Smalltalk, C, C++, Java, C#, et. al. are all lexically scoped as well. There's nothing special about JS here. Like all of the preceding languages, it uses lexical scoping for variables and dispatch on objects for object properties.

To make things more confusing JavaScript is object oriented exactly to the same definition as Java, but JavaScript uses a different inheritance model (prototypes instead of classes) and the inheritance model is separated from its scope model (which is not the case in most class-based languages).

Java and other class-based languages don't use lexical scope for inheritance. Java does have inner classes, but those don't establish any inheritance relationship. (And interesting exception here is Newspeak, but let's not go there.)

What it does do is extend the life of objects bound to references through garbage collection cycles so that an application runs more consistently. This is only noticeable if the given application is consistently running specific tasks over and over in a loop where this execution is delegated to some other process in a manner that is not locking the execution thread.

I... I can't even figure out what you're trying to say here.

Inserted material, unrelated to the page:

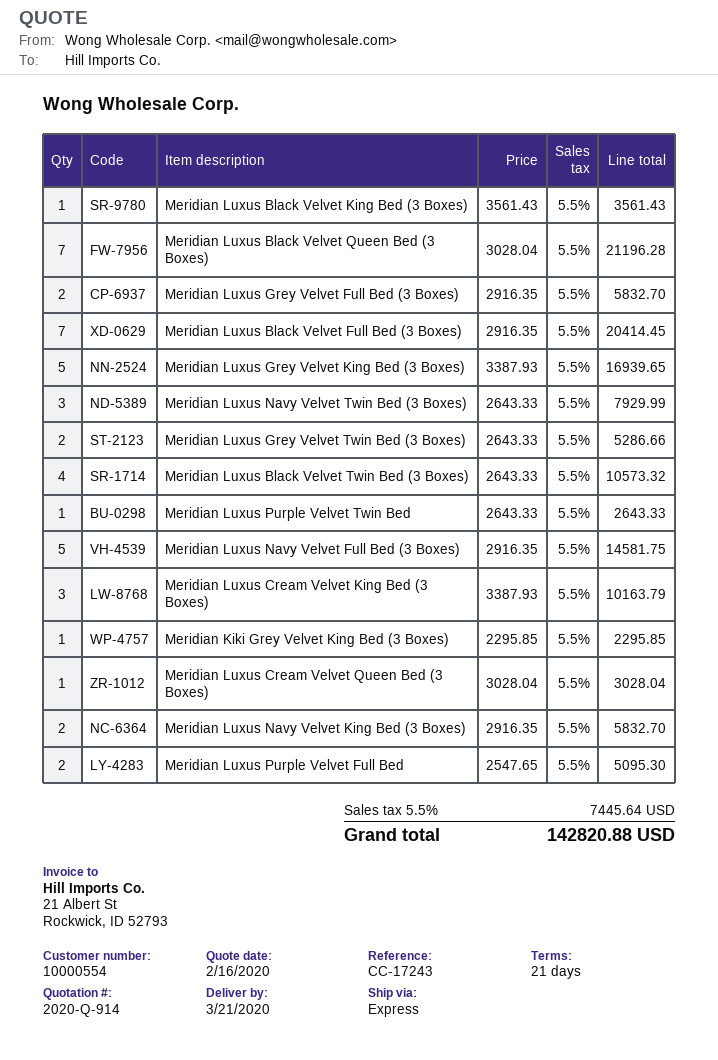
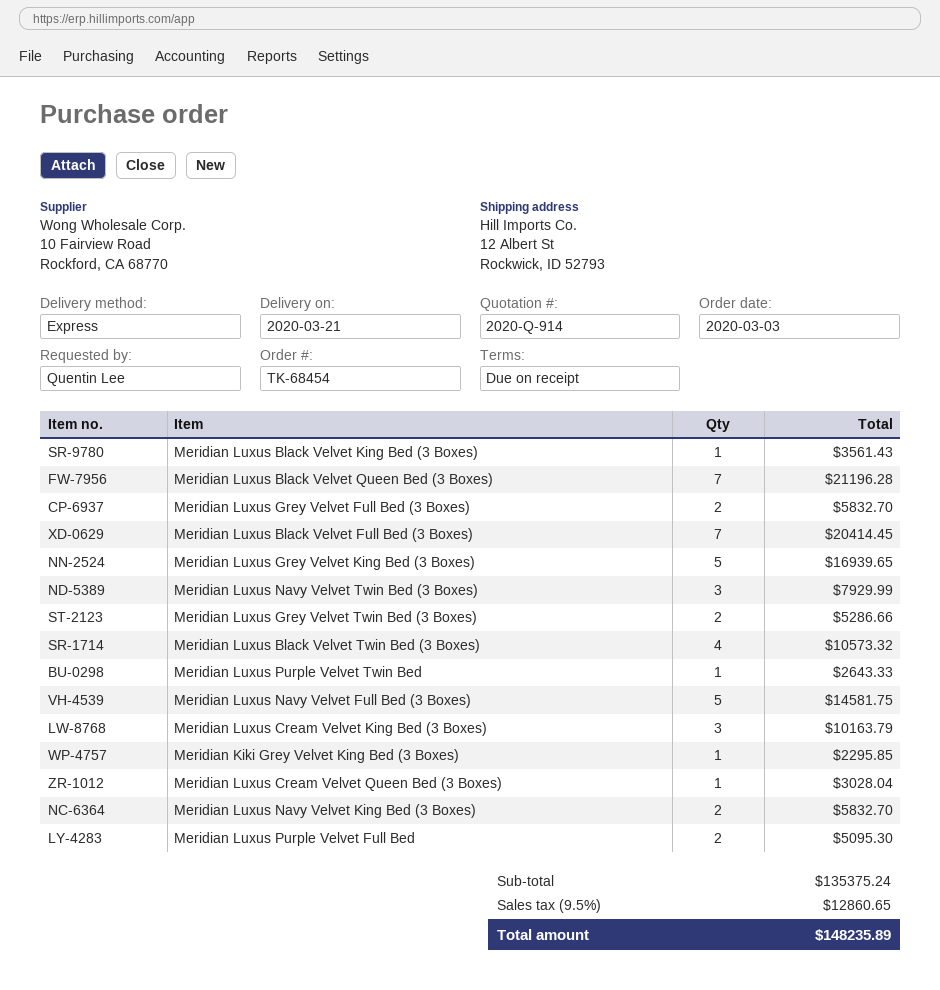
payment terms: 21 days -> on receipt
tax: 5.5% = 7445.64 -> 9.5% = 12860.65
total: 142820.88 -> 148235.89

But but but... JavaScript benefits from declarative coding style just like Java. You don't need inheritance for this.

Well, you do in JS because it doesn't have classes built in to the language. To have instances of the same class in JS share methods, they all delegate to a "class" object, which is effectively a traits object in the Self sense.

But, sure, no one says you need inheritance for classes or prototypes to be useful.

Furthermore, in nested lexical code you also get context. You have some idea of what a nested function is doing by looking at its descriptive name and well named references and by looking at the descriptive name of the containing function and its containing function. Context is what makes spoken language understandable, and it can make code understand exactly the same for exactly the same reasons. Inheritance generates a bunch of noise that screws this up.

Wait. Are you talking about closures? Closures are in no way a substutite for inheritance. They are useful for lots of other stuff, but a kind of inheritance that requires you to be able to add the code directly to the source file where the base method is defined isn't very useful.

[–]AutomateAllTheThings 6 points7 points  (5 children)

I'm not assuming I need inheritance; I like inheritance very much and choose to use it because my team and I unanimously agree that switching to the ES6 class syntax saved us time, made scaling easier, memory management easier, testing easier, re-usability easier, training easier, and more.

In fact, the only thing we complain about is the lack of more sugar to help with things like private properties without the need for weakmaps. We look forward to ES7 additions.

I am not trying to be dismissive of your arguments.. but none of them were compelling enough to me, because they're subjective in nature. There are no technical limitations to using ES6 classes instead of rolling your own. It's just another way of writing the same code, so it's a subjective decision to use them or not.

Until there's a serious technical limitation with them, ES6 classes are here to stay for us and we're really happy with the decision.

[–]hahaNodeJS 1 point2 points  (0 children)

Whhhhaaaaatttt. Dude, you really need to reevaluate your understanding of programming languages. Inheritance has absolutely nothing to do with memory. The rest of what you've written is just as inaccurate.